Does the stigma affect your efforts to find dogs forever homes, and if so, how do you work around that?
It definitely gives us more to think about and more to work on. Our strategy is to assess every animal that comes to our shelter, whether they are dogs, cats, rabbits, guinea pigs…because the most important thing for us is that the next home they go to be their last home and a loving fit for them. We pay attention to each dog’s characteristics, why they got surrendered and we assess what they will need in a home environment. We also consider the people who are coming in, what are they looking for? Matchmaking is a huge part of our efforts. We welcome every potential adopter to have conversations like the one I’m having with you today, to get people to see things a little differently, to see animals differently. Fortunately, we have lots of wonderful, beautiful Pit bull-type dogs who have been adopted by our patrons, who speak for us and proudly wear their status as our ambassadors.
It’s easy for us to advocate for them because many of us have them. Several of our staffers have one or two of these dogs because they’ve fallen in love with them. There are poor representatives of every breed, and we are trying our best to make sure dogs are safe. For those of us who are privileged to spend time with a nice Pit, there’s nothing like it.
Are we more likely to see Pits with certain people or in certain parts of D.C.?
The imagery around Pits had to do with drug culture and gangs, so they became known as an “urban dog”. There was an infamous Sports Illustrated cover…and that imagery was planted. Yet if you walk through Washington, a multicultural city, you see these dogs with every age, race, class and neighborhood. I’ve thought about this and it’s striking…certainly race discrimination is based on what people look like and discrimination against pits comes from that, too.
The truth is, these dogs are woven throughout this community. The first time that really struck me was when I came to the Washington Humane Society. The very first event I went to was our Walk for Animals. It’s a fantastic event, which is usually attended by people who adopted from our shelter. Those people came from every race, level of education and part of this city. I got on stage, looked out and I saw Pit bulls everywhere. It was a powerful image. There were 700 people on the mall, at a grassroots event. Every demographic you could imagine…and no one group had a lock on Pit bulls. They were with everybody.
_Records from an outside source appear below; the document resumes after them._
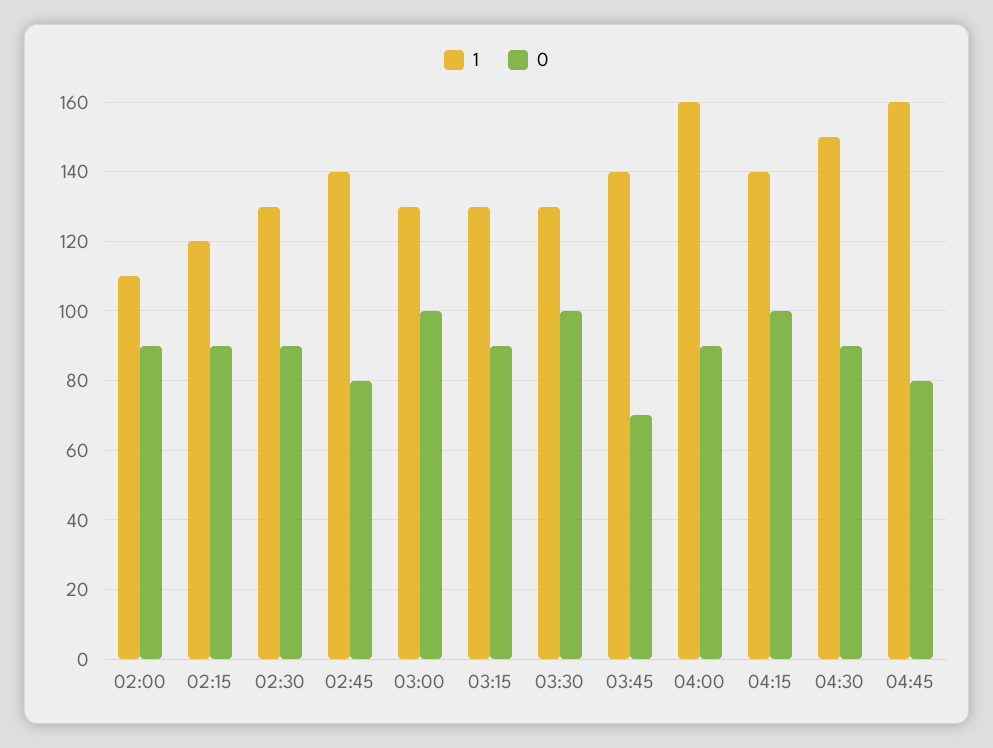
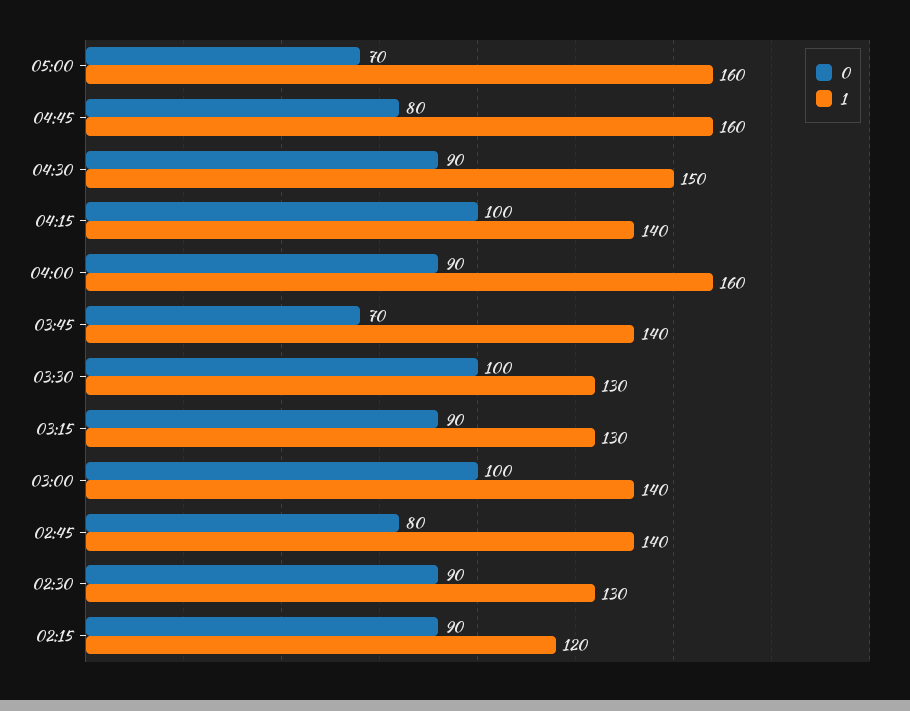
1, 02:00: 110 -> none
0, 02:00: 90 -> none
1, 03:00: 130 -> 140
0, 05:00: none -> 70
1, 05:00: none -> 160

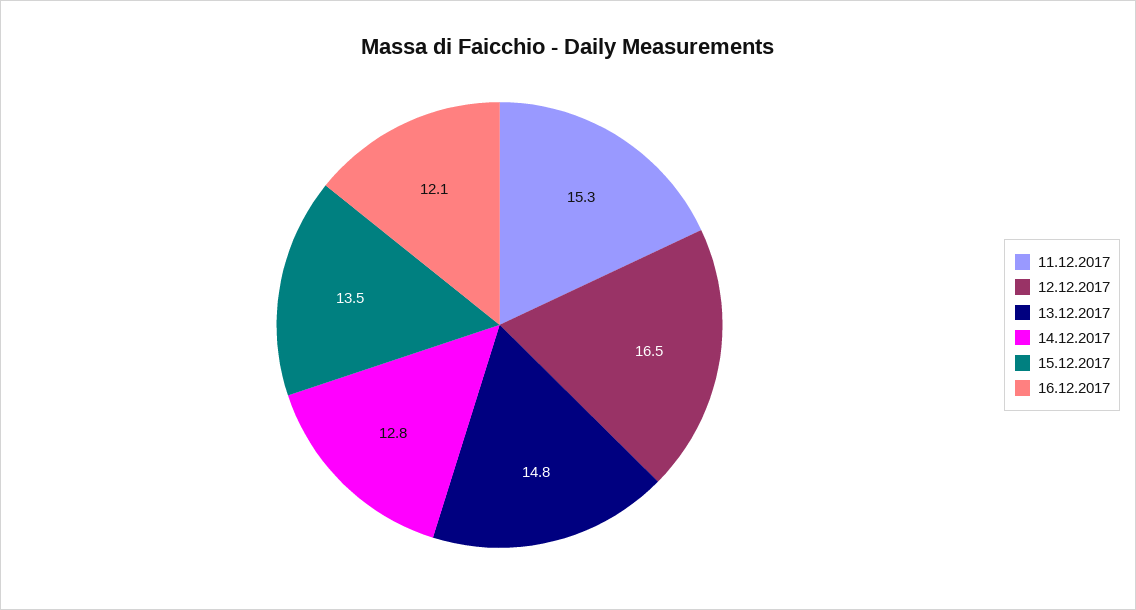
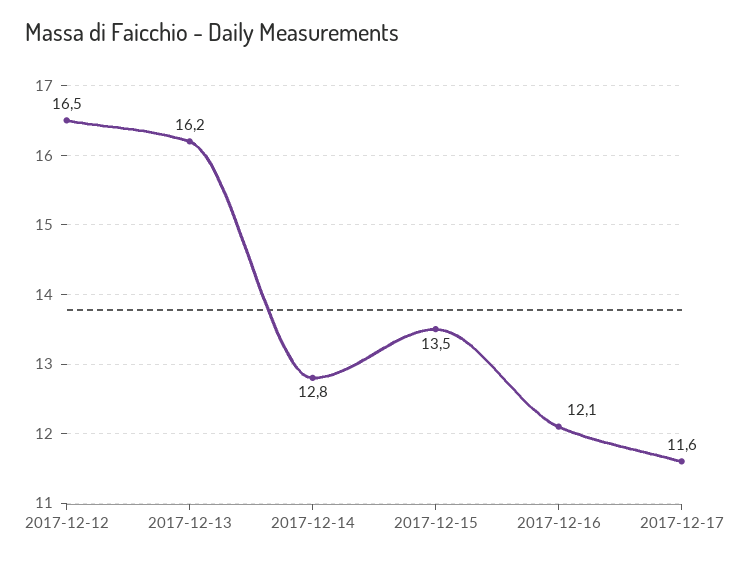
11.12.2017: 15.3 -> none
13.12.2017: 14.8 -> 16.2
2017-12-17: none -> 11.6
At the Washington Humane Society, dogs that look like them are in our shelters very frequently and it’s because of a number of things. They are sterilized less frequently and over time, that is what the “D.C. dog” has come to look like, because that is the dog getting bred frequently. Over time, that will change. There will be another dog that has the “D.C. dog look”.
So there are Pits everywhere, from Georgetown to Congress Heights?
Yes, there are “Pitbull-type” dogs in Georgetown and everywhere else. If you look, you’re going to see them, just like I saw them at our Walk for Animals. A lot of these stereotypes about the kind of person who owns these dogs are propagated by people who are invested in a certain belief, who are not paying attention to the world around them.